WHAT THE TASK ASKS:
Could you retype every line below exactly, omitting the images?

SUPPLIED RECORDS Start Marker

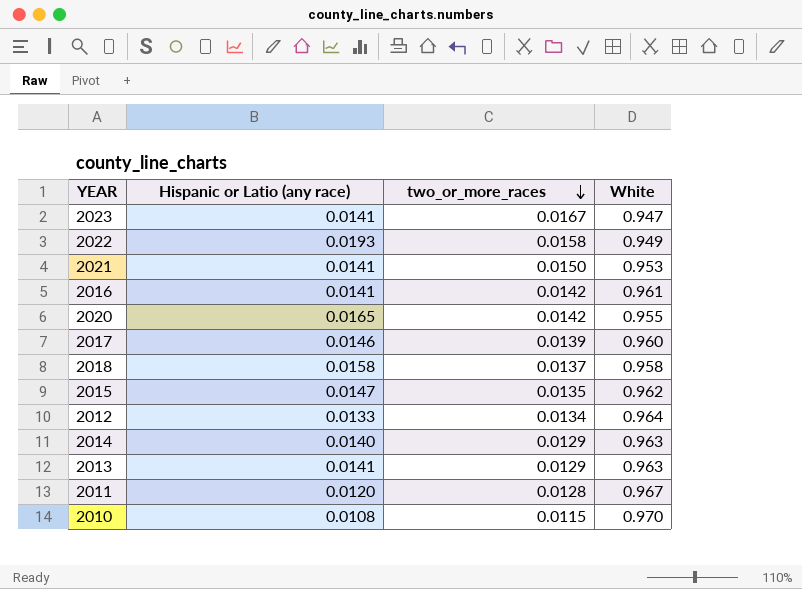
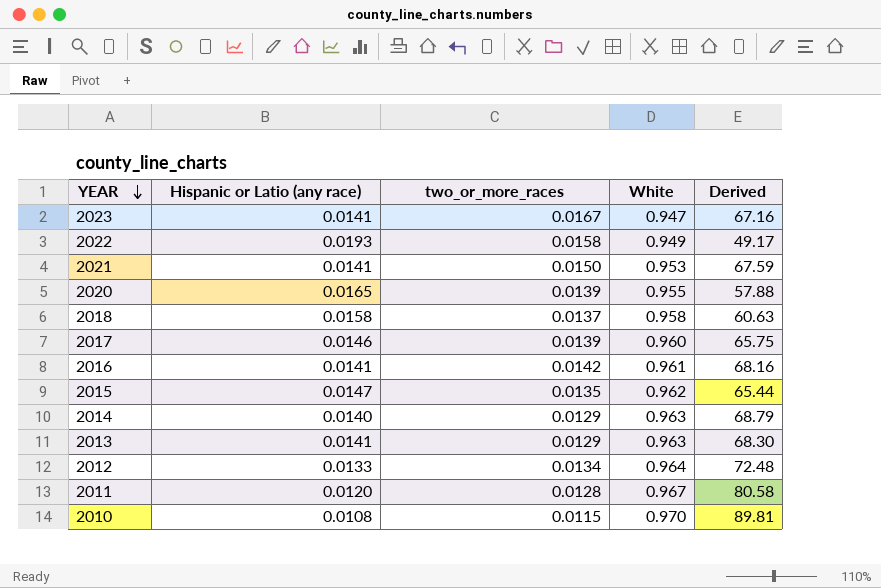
row order: two_or_more_races descending -> YEAR descending
column Derived | formula: none -> [White] / [Hispanic or Latio (any race)]
2020 | two_or_more_races: 0.0142 -> 0.0139

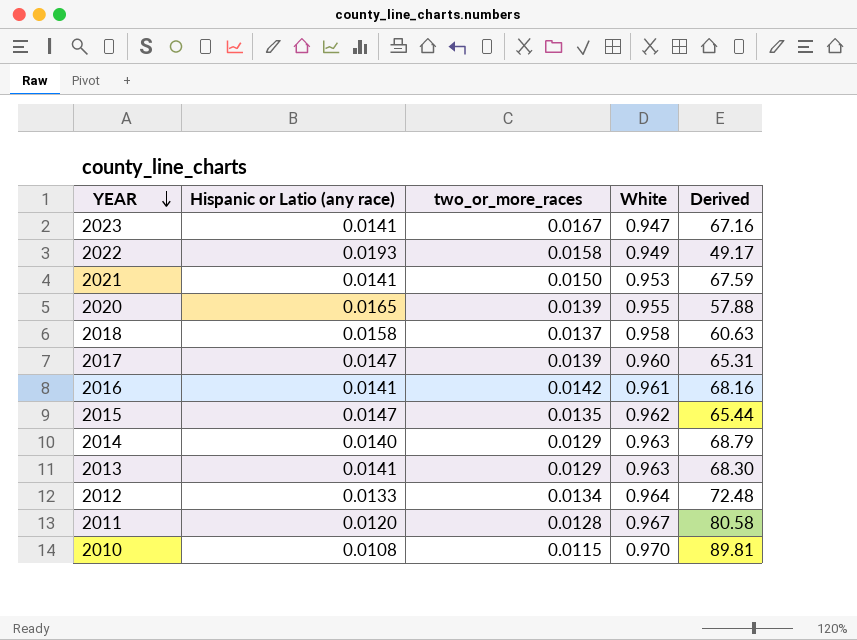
2017 | Hispanic or Latio (any race): 0.0146 -> 0.0147
2017 | Derived: 65.75 -> 65.31

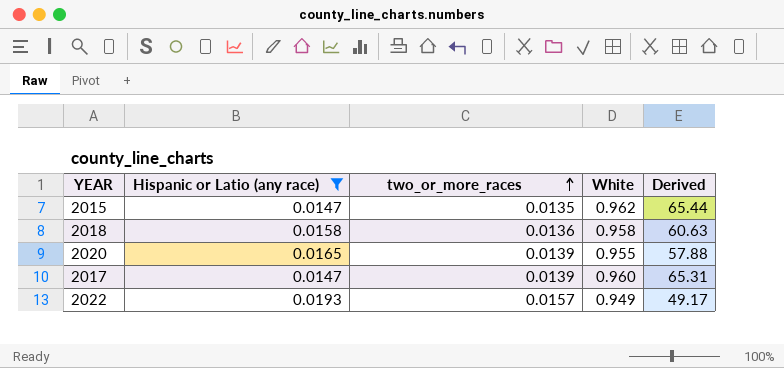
filter: none -> Hispanic or Latio (any race) >= 0.0147
row order: YEAR descending -> two_or_more_races ascending
2018 | two_or_more_races: 0.0137 -> 0.0136
2022 | two_or_more_races: 0.0158 -> 0.0157

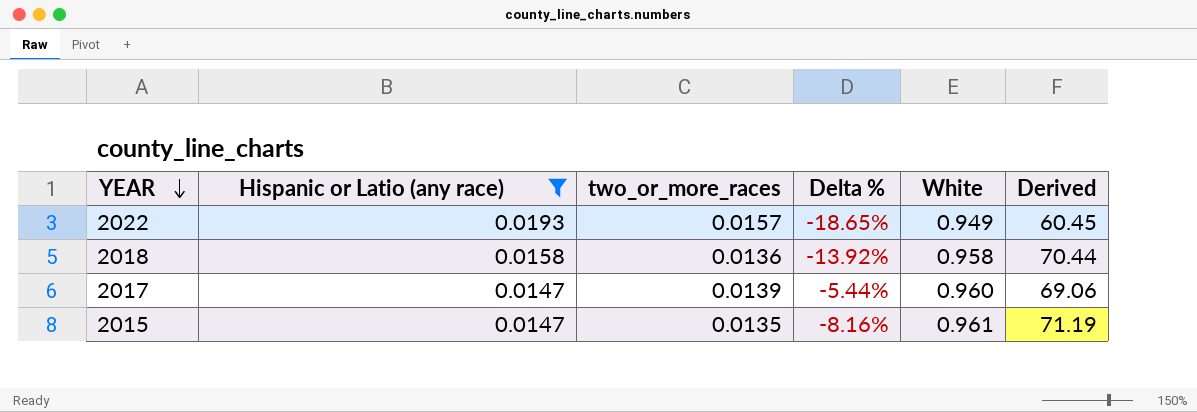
row order: two_or_more_races ascending -> YEAR descending
column Delta % | formula: none -> ([two_or_more_races] - [Hispanic or Latio (any race)]) / [Hispanic or Latio (any race)]
column Derived | formula: [White] / [Hispanic or Latio (any race)] -> [White] / [two_or_more_races]
row 2020: 0.0165 | 0.0139 | 0.955 | 57.88 -> none
2015 | White: 0.962 -> 0.961

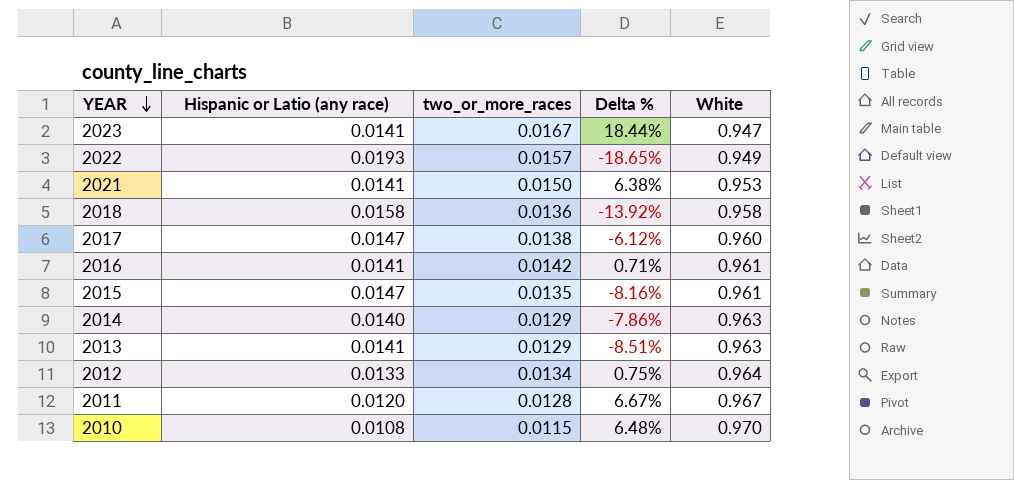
filter: Hispanic or Latio (any race) >= 0.0147 -> none
column Derived | formula: [White] / [two_or_more_races] -> none
2017 | two_or_more_races: 0.0139 -> 0.0138
2017 | Delta %: -5.44% -> -6.12%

SUPPLIED RECORDS End Marker

EXPECTED OUTPUT:
row order: two_or_more_races descending -> YEAR descending
column Derived | formula: none -> [White] / [Hispanic or Latio (any race)]
2020 | two_or_more_races: 0.0142 -> 0.0139

2017 | Hispanic or Latio (any race): 0.0146 -> 0.0147
2017 | Derived: 65.75 -> 65.31

filter: none -> Hispanic or Latio (any race) >= 0.0147
row order: YEAR descending -> two_or_more_races ascending
2018 | two_or_more_races: 0.0137 -> 0.0136
2022 | two_or_more_races: 0.0158 -> 0.0157

row order: two_or_more_races ascending -> YEAR descending
column Delta % | formula: none -> ([two_or_more_races] - [Hispanic or Latio (any race)]) / [Hispanic or Latio (any race)]
column Derived | formula: [White] / [Hispanic or Latio (any race)] -> [White] / [two_or_more_races]
row 2020: 0.0165 | 0.0139 | 0.955 | 57.88 -> none
2015 | White: 0.962 -> 0.961

filter: Hispanic or Latio (any race) >= 0.0147 -> none
column Derived | formula: [White] / [two_or_more_races] -> none
2017 | two_or_more_races: 0.0139 -> 0.0138
2017 | Delta %: -5.44% -> -6.12%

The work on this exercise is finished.